Preparation of suspensions of Ru(bpy)32+−zeolite Y has made it possible to use conventional optical transmission spectroscopic methods to examine the entrapped Ru(bpy)32+ species within the zeolite. To prepare the suspensions, the surface hydroxyl groups of nanocrystalline zeolite Y were silylated using n-octadecyltrichlorosilane. The hydrocarbon sheath on the surface of the zeolites prevented agglomeration of the particles and made the surface hydrophobic enough for dispersion in toluene. The spectroscopic properties of the entrapped Ru(bpy)32+ were measured via transmission techniques. For low levels of zeolite in the suspension (1 mg/10 mL), the scattering was low, and the absorption and fluorescence spectra of Ru(bpy)32+-entrapped zeolite Y were quantitatively identical to the solution spectra with comparable Ru(bpy)32+ concentrations.

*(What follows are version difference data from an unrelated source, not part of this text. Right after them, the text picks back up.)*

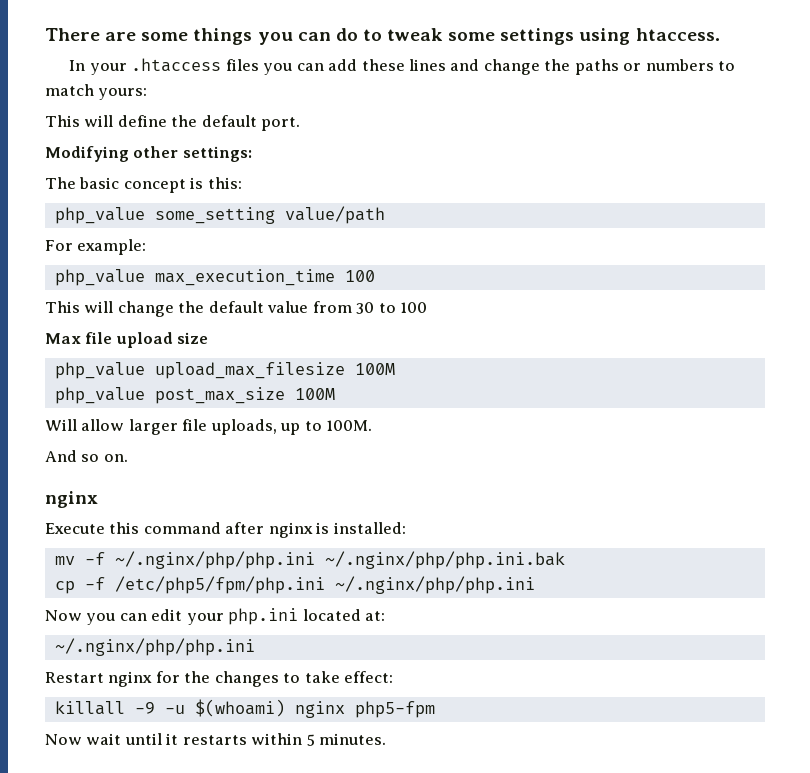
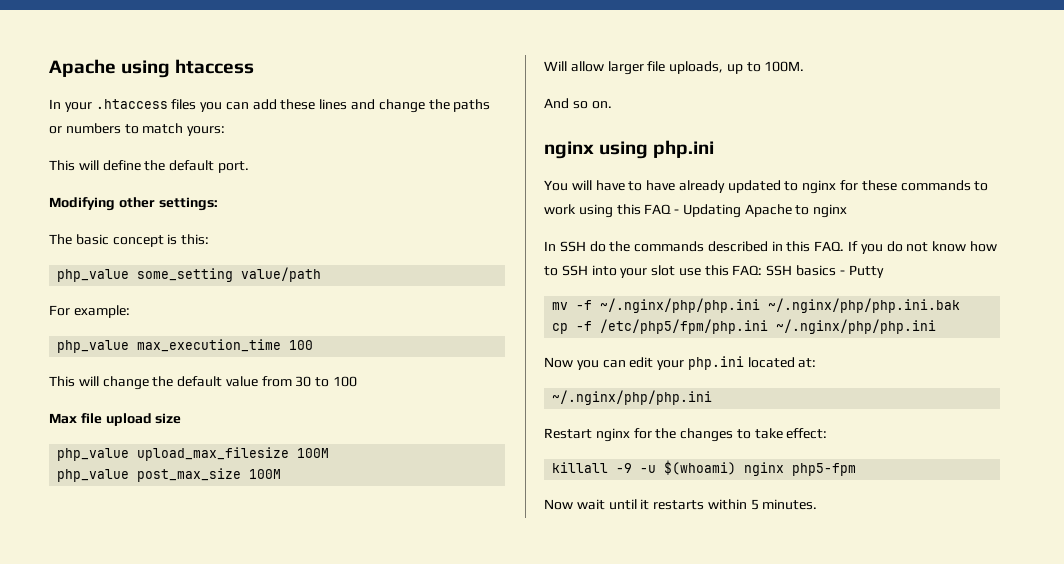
- There are some things you can do to tweak some settings using htaccess.
+ Apache using htaccess
  And so on.
- nginx
- Execute this command after nginx is installed:
+ nginx using php.ini
+ You will have to have already updated to nginx for these commands to work using this FAQ - Updating Apache to nginx
+ In SSH do the commands described in this FAQ. If you do not know how to SSH into your slot use this FAQ: SSH basics - Putty

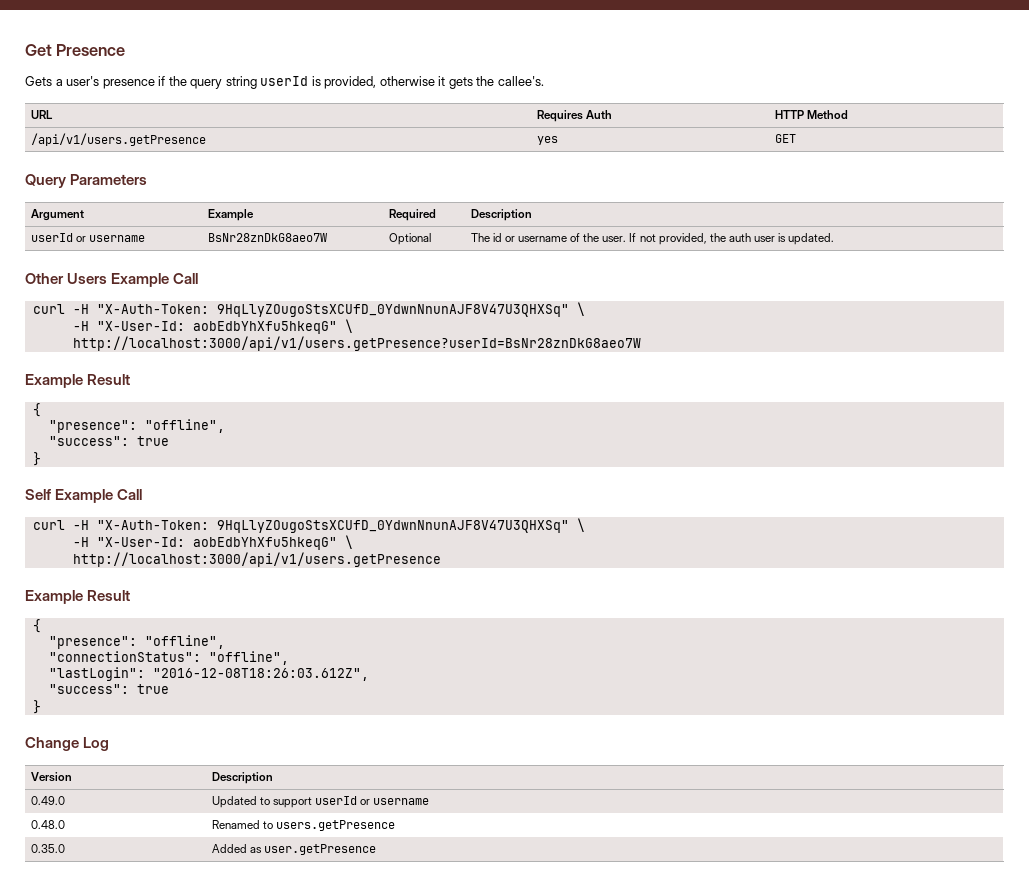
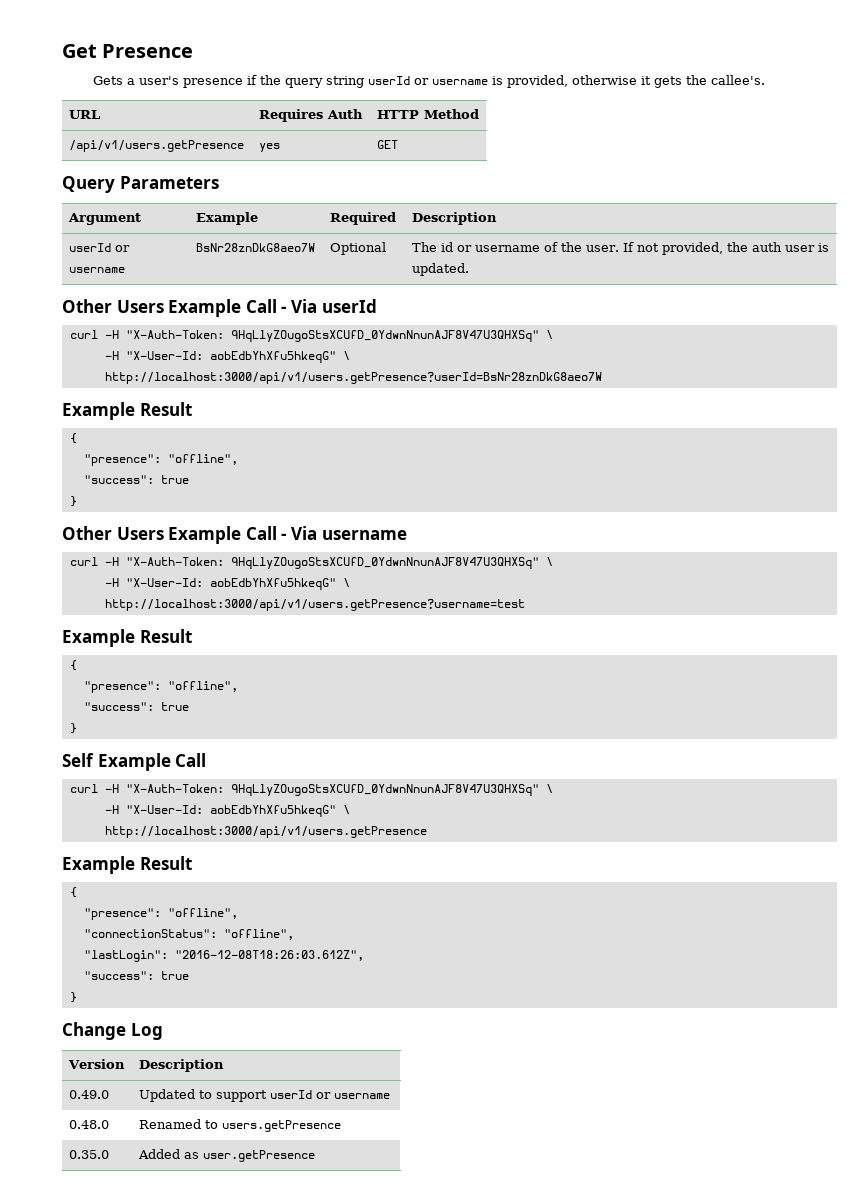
- Gets a user's presence if the query string userId is provided, otherwise it gets the callee's.
+ Gets a user's presence if the query string userId or username is provided, otherwise it gets the callee's.
- Other Users Example Call
+ Other Users Example Call - Via userId
+ Other Users Example Call - Via username
+ curl -H "X-Auth-Token: 9HqLlyZOugoStsXCUfD_0YdwnNnunAJF8V47U3QHXSq" \
+ -H "X-User-Id: aobEdbYhXfu5hkeqG" \
+ http://localhost:3000/api/v1/users.getPresence?username=test
+ Example Result
+ {
+ "presence": "offline",
+ "success": true
+ }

This suggests that all of the Ru(bpy)32+ inside the zeolite is being sampled and the extinction coefficient of the complex is not altered upon incorporation inside the zeolite. The nature of the quenching mechanism in the Ru(bpy)32+−viologen−zeolite Y system was studied by steady-state fluorescence and lifetime measurements, and it was determined to be mostly due to static quenching. Intrazeolitic electron transfer from the photogenerated viologen radical to Ru(bpy)33+ was followed by flash photolysis, and information about the dynamics of the electron-transfer process was obtained. Comparison of the electron-transfer and quenching data with previous studies on zeolite samples examined by diffuse reflectance methods led to the conclusion that, in reflectance measurements, mostly the surface of the zeolite is sampled. The suspensions, on the other hand, provide a method to examine molecules inside the crystal. Overall, this study demonstrates that zeolite-entrapped complexes can be examined using transmission spectroscopic techniques by using nanocrystalline zeolites with modified surfaces.